There are 10080 minutes in a week. How are you going to use them to make fitness an almost-daily habit?
Maybe I can help:
Put things in their place. Don’t waste time looking for things you use regularly. Keys are a perfect example. A basket, a hook, or bowl works great as a new home for your keys. You’ll know exactly where to find them every time you need them. No time wasted hunting for them. Try this with any other things you use on a regular basis, cell phone, glasses, etc.
Set out your stuff. I know it’s one of the most often recommended tips for making time for fitness, but it works. Who wants to wake up and look around for workout clothes when you’d rather be sleeping and motivation to not go back to bed is wavering.
Pen it in your calendar. Put your workouts on your calendar, in ink, not pencil. Make it permanent and treat it like you would a work appointment or doctor’s appointment.
Make a decision. Avoid analysis paralysis. Think about how much time is spent trying to make a decision. Set a time limit.
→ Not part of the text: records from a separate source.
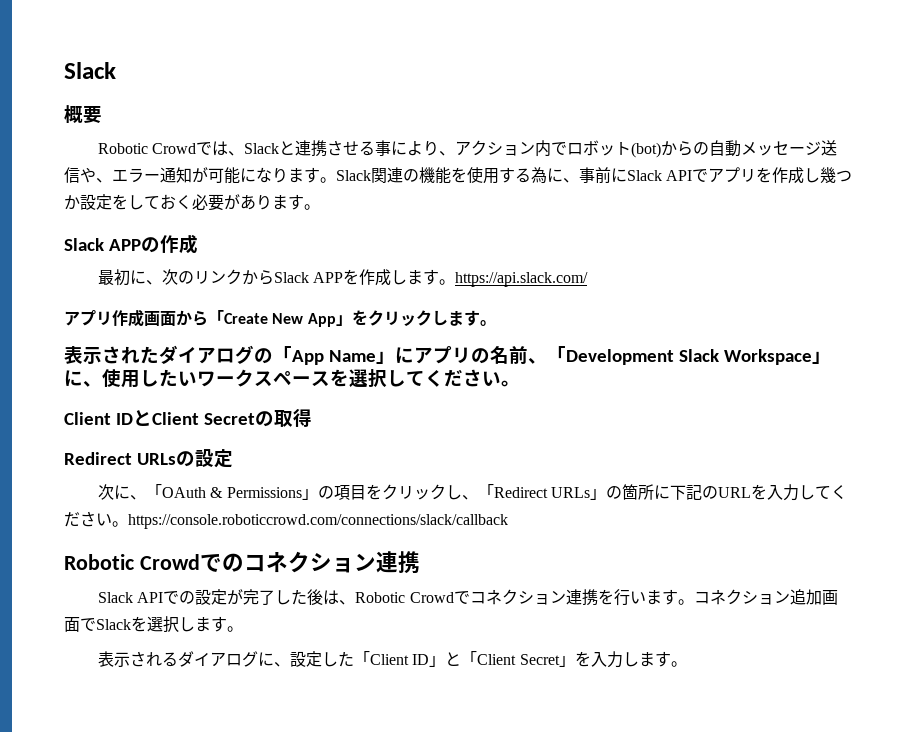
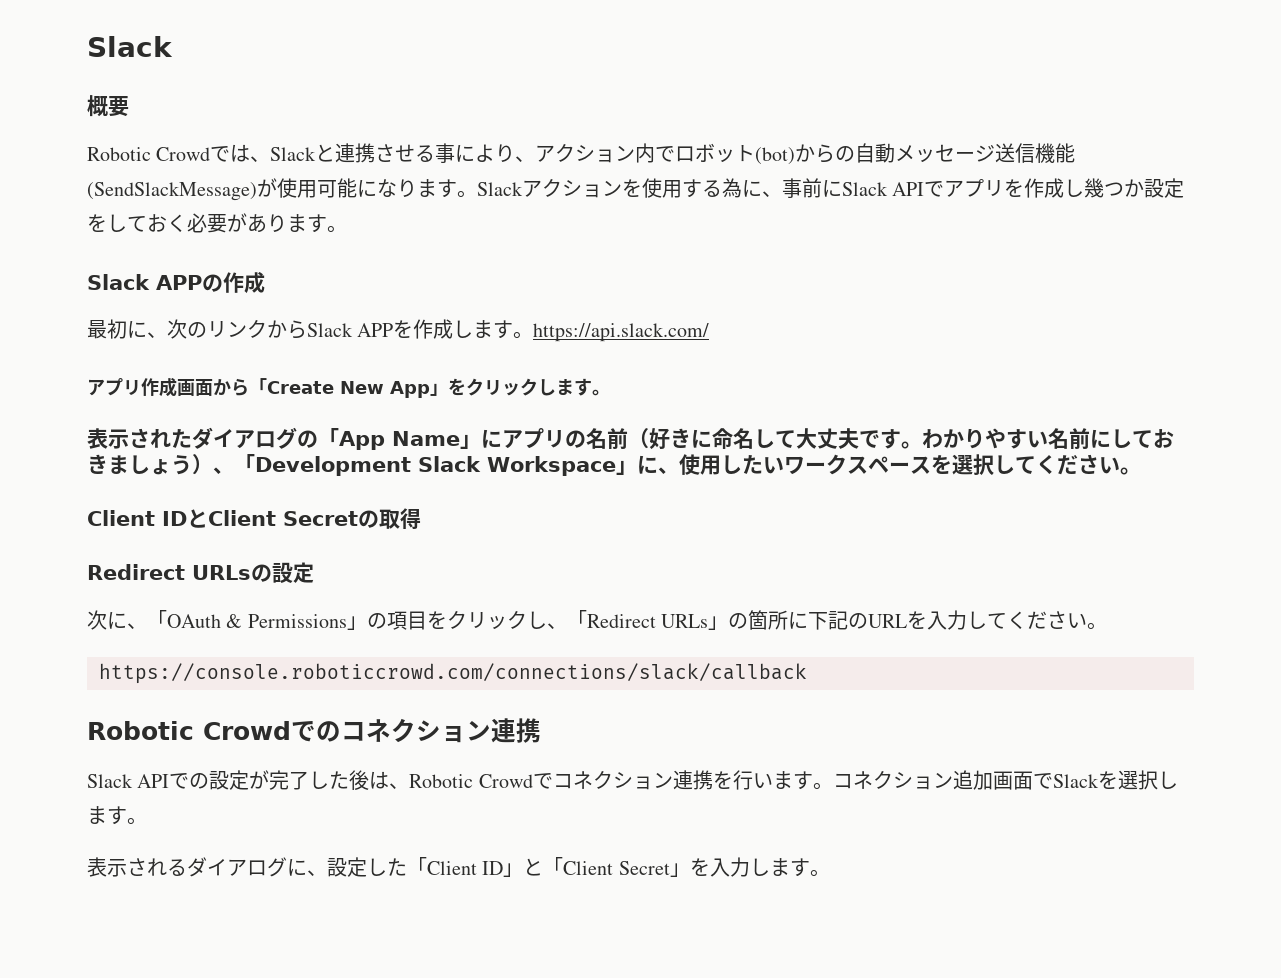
- Robotic Crowdでは、Slackと連携させる事により、アクション内でロボット(bot)からの自動メッセージ送信や、エラー通知が可能になります。
+ Robotic Crowdでは、Slackと連携させる事により、アクション内でロボット(bot)からの自動メッセージ送信機能(SendSlackMessage)が使用可能になります。
- Slack関連の機能を使用する為に、事前にSlack APIでアプリを作成し幾つか設定をしておく必要があります。
+ Slackアクションを使用する為に、事前にSlack APIでアプリを作成し幾つか設定をしておく必要があります。
- 表示されたダイアログの「App Name」にアプリの名前、「Development Slack Workspace」に、使用したいワークスペースを選択してください。
+ 表示されたダイアログの「App Name」にアプリの名前（好きに命名して大丈夫です。わかりやすい名前にしておきましょう）、「Development Slack Workspace」に、使用したいワークスペースを選択してください。
- 次に、「OAuth & Permissions」の項目をクリックし、「Redirect URLs」の箇所に下記のURLを入力してください。https://console.roboticcrowd.com/connections/slack/callback
+ 次に、「OAuth & Permissions」の項目をクリックし、「Redirect URLs」の箇所に下記のURLを入力してください。
+ https://console.roboticcrowd.com/connections/slack/callback

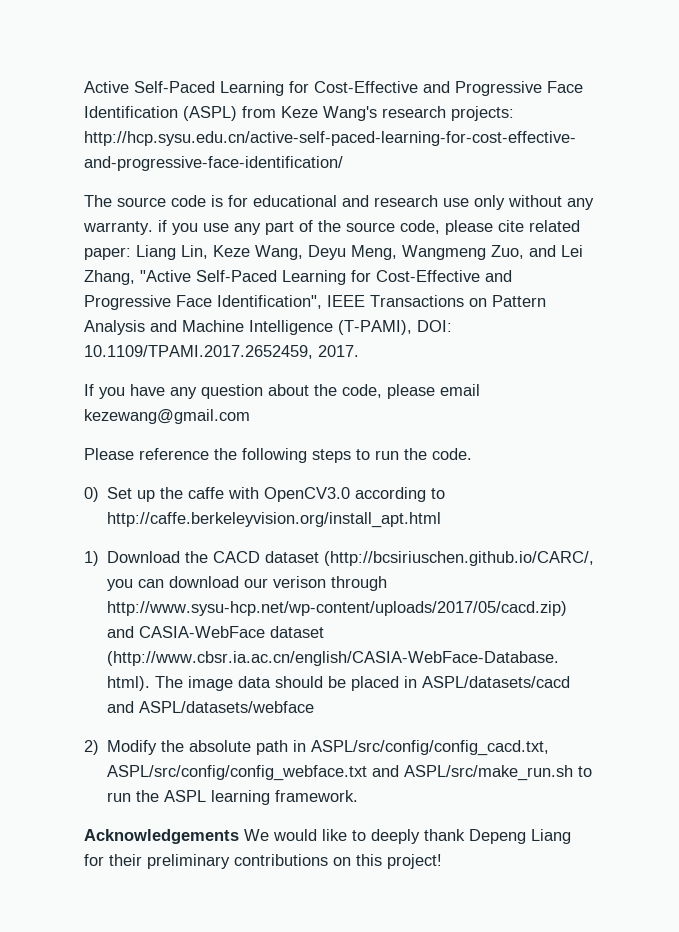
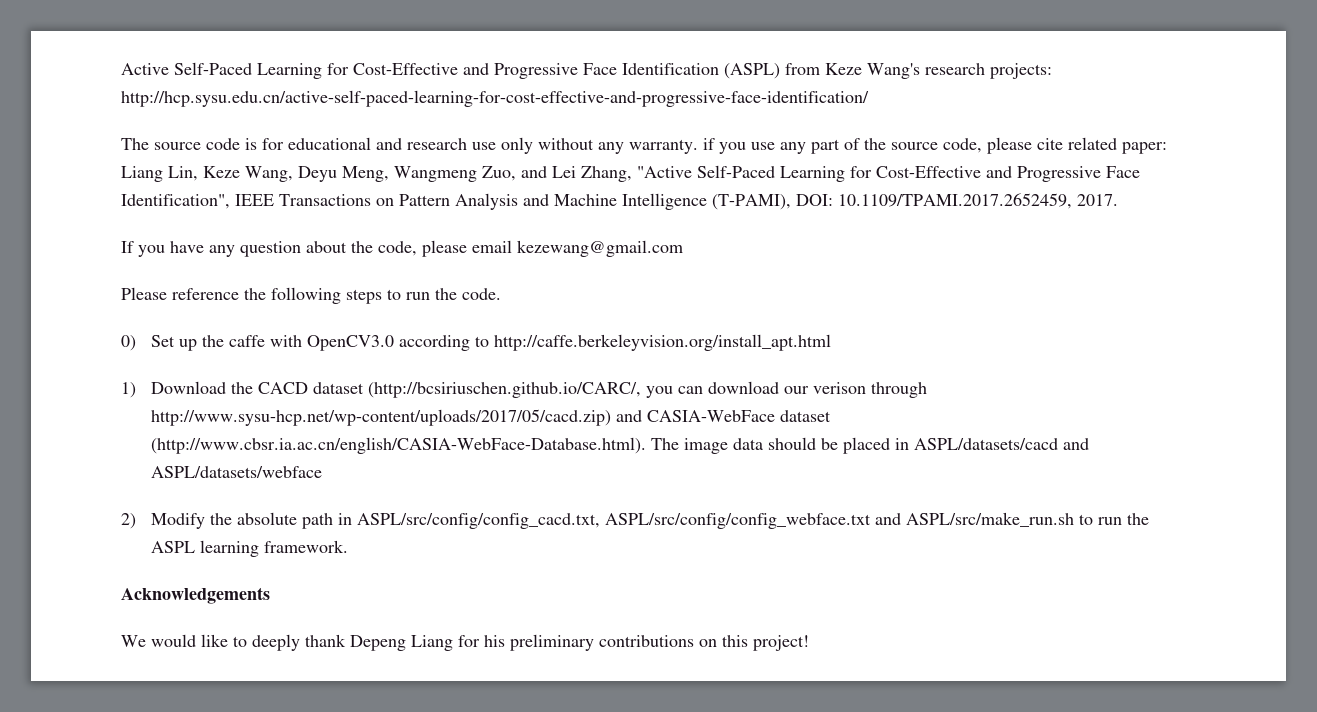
- Acknowledgements We would like to deeply thank Depeng Liang for their preliminary contributions on this project!
+ Acknowledgements
+ We would like to deeply thank Depeng Liang for his preliminary contributions on this project!

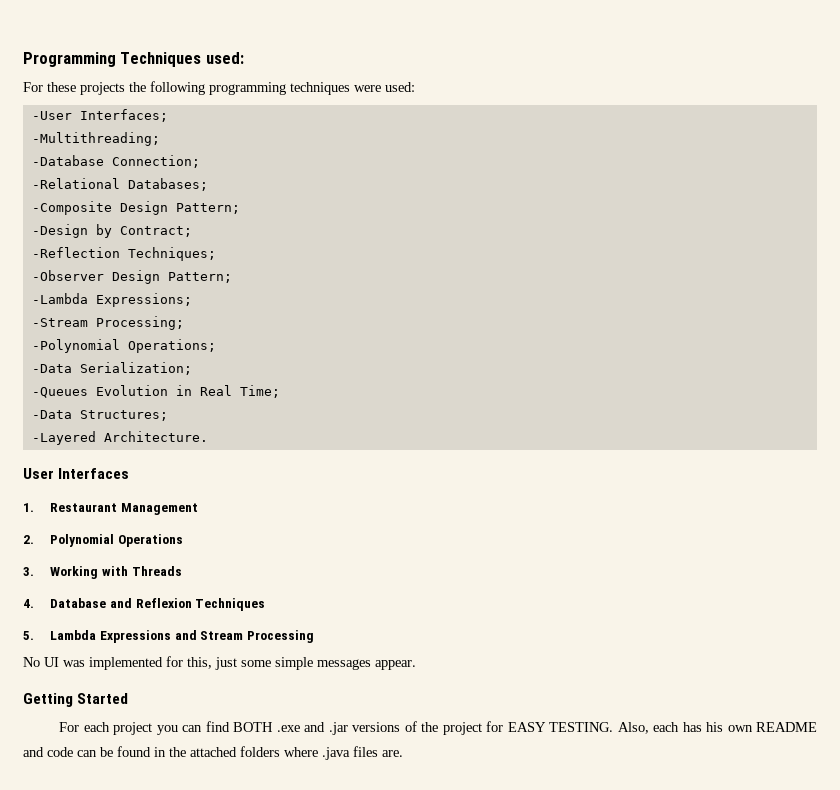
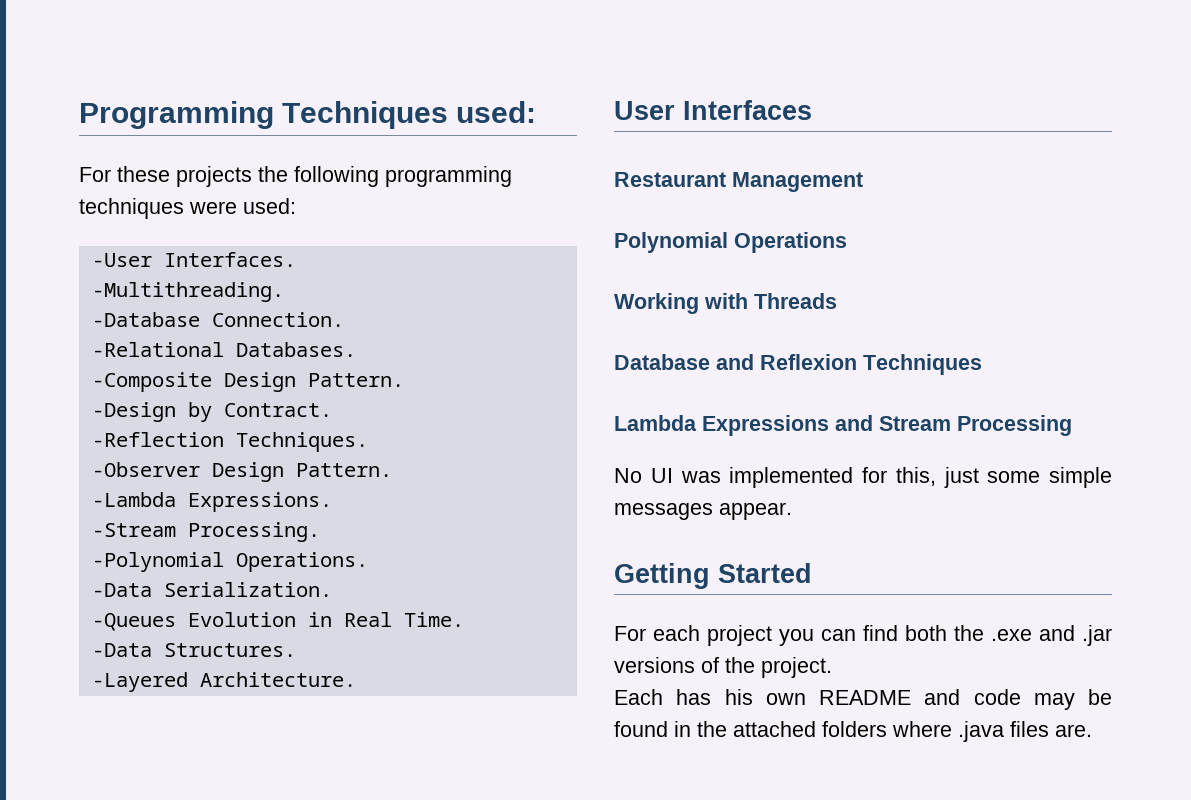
- -User Interfaces;
- -Multithreading;
+ -User Interfaces.
+ -Multithreading.
- -Database Connection;
+ -Database Connection.
- -Relational Databases;
+ -Relational Databases.
- -Composite Design Pattern;
+ -Composite Design Pattern.
- -Design by Contract;
+ -Design by Contract.
- -Reflection Techniques;
+ -Reflection Techniques.
- -Observer Design Pattern;
+ -Observer Design Pattern.
- -Lambda Expressions;
+ -Lambda Expressions.
- -Stream Processing;
+ -Stream Processing.
- -Polynomial Operations;
- -Data Serialization;
+ -Polynomial Operations.
+ -Data Serialization.
- -Queues Evolution in Real Time;
- -Data Structures;
+ -Queues Evolution in Real Time.
+ -Data Structures.
- 1. Restaurant Management
+ Restaurant Management
- 2. Polynomial Operations
+ Polynomial Operations
- 3. Working with Threads
+ Working with Threads
- 4. Database and Reflexion Techniques
+ Database and Reflexion Techniques
- 5. Lambda Expressions and Stream Processing
+ Lambda Expressions and Stream Processing
- For each project you can find BOTH .exe and .jar versions of the project for EASY TESTING. Also, each has his own README and code can be found in the attached folders where .java files are.
+ For each project you can find both the .exe and .jar versions of the project.
+ Each has his own README and code may be found in the attached folders where .java files are.

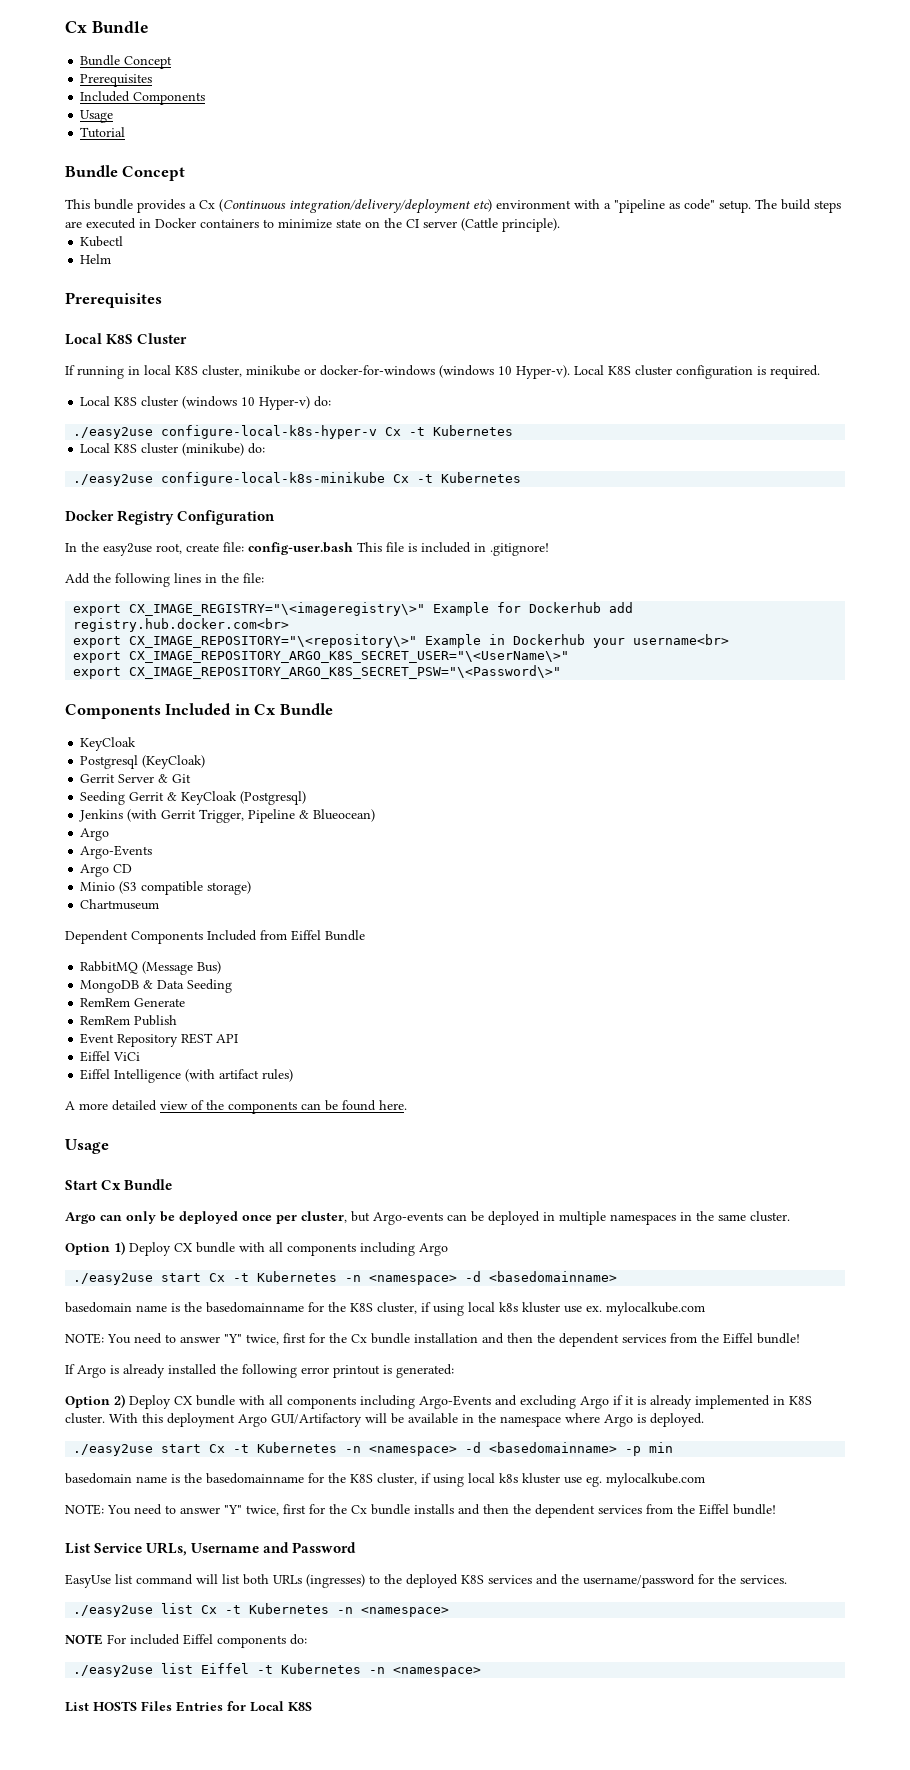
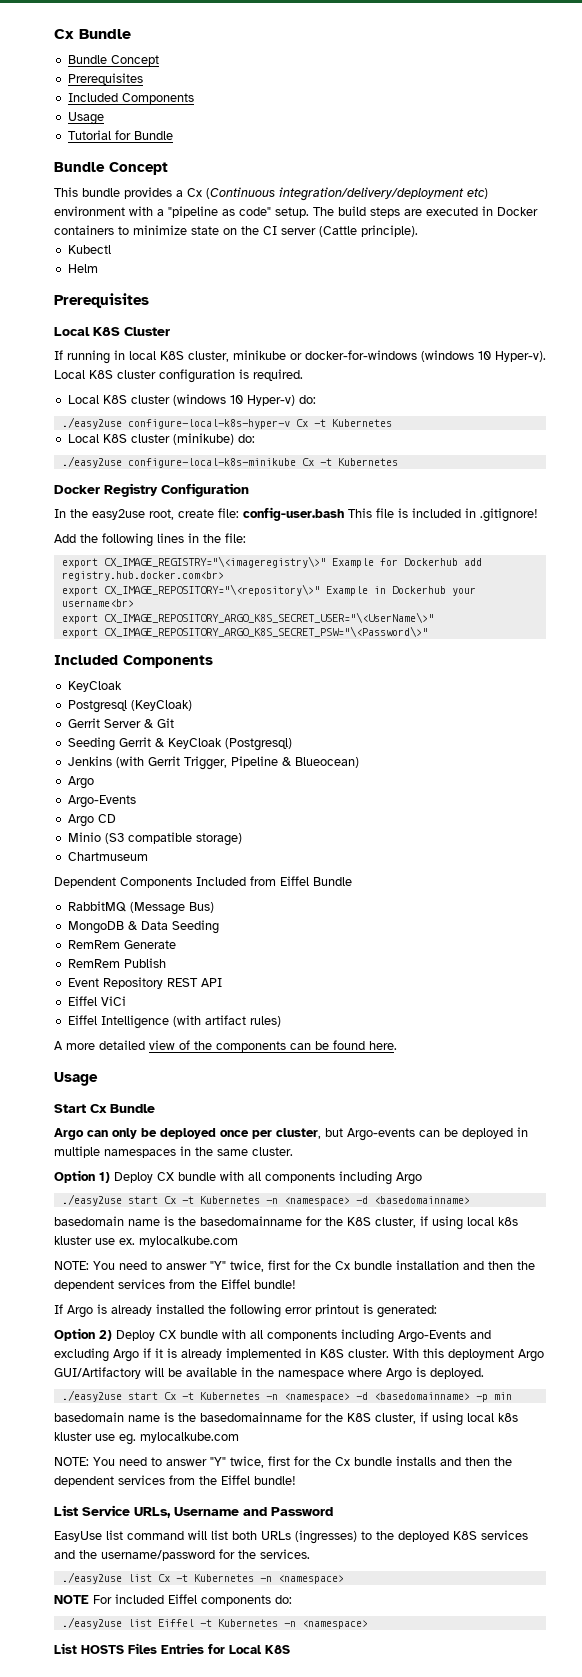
- Tutorial
+ Tutorial for Bundle
  export CX_IMAGE_REPOSITORY_ARGO_K8S_SECRET_PSW="\<Password\>"
- Components Included in Cx Bundle
+ Included Components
Make a decision and move on.
[I’m not a TV watcher so this blows my mind] The average American watches 153 hours of TV every month at home. That’s 9,180 minutes. Every. Month.
Watch less TV. According to Neilsen’s Three Screen Report, Americans watch more TV than ever. 153 minutes watching TV is equal to 306 30-mintue workouts. Surely there is a show or 2 you can give up, right?
Stop multitasking. There was a time when multitasking was a strength. In fact, multitasking is something people pride themselves on. Doing too many things at once can mean no getting much done and very few things are done well. Use your to-do list. Set a priority and give it your full attention. You’ll accomplish more in less time.
Get up 30 minutes earlier. Simple, right? An extra half hour in the morning gives you time to workout or complete tasks that you might otherwise have to do in the afternoon or evening instead of working out.
Plan for your peaks. Everyone has relative high and low points during the day. Plan your workouts around your peak time of day. A time when energy is most abundant and motivation at it’s highest. If you’re trying to workout during your “low” time, you’re much more to not workout or not give 100%.
20 hours of Facebook! That’s the equivalent of 40 30-minute workouts.
Log off of Facebook (this goes for all other social media too). Bloomberg Business reports the average American spends 40 minutes a day checking their Facebook feeds. That’s 1200 minutes a month which calculates into 20 hours of Facebook time a month. 20 hours. That’s the equivalent of 40 30-minute workouts. Lets face it. Very few, if any, are willing to give up social media. Rest assured you don’t have to nix it all together to make time for fitness (and other things in life). Set a time limit. Consider 2 blocks of 45 minutes for social networks. Maybe one in the morning and one in the evening. Then, log off and spend the time working out (or doing other things).
Say “no” more often. It’s ok. Really. The next time someone asks you to do something you don’t want or need to do, politely say, “no.” This isn’t the best tip if, say, your boss is asking/telling you to do something, but there are those times when it’s ok to say no. This might be hard at first, but it gets easier and imagine the time this is going to free up.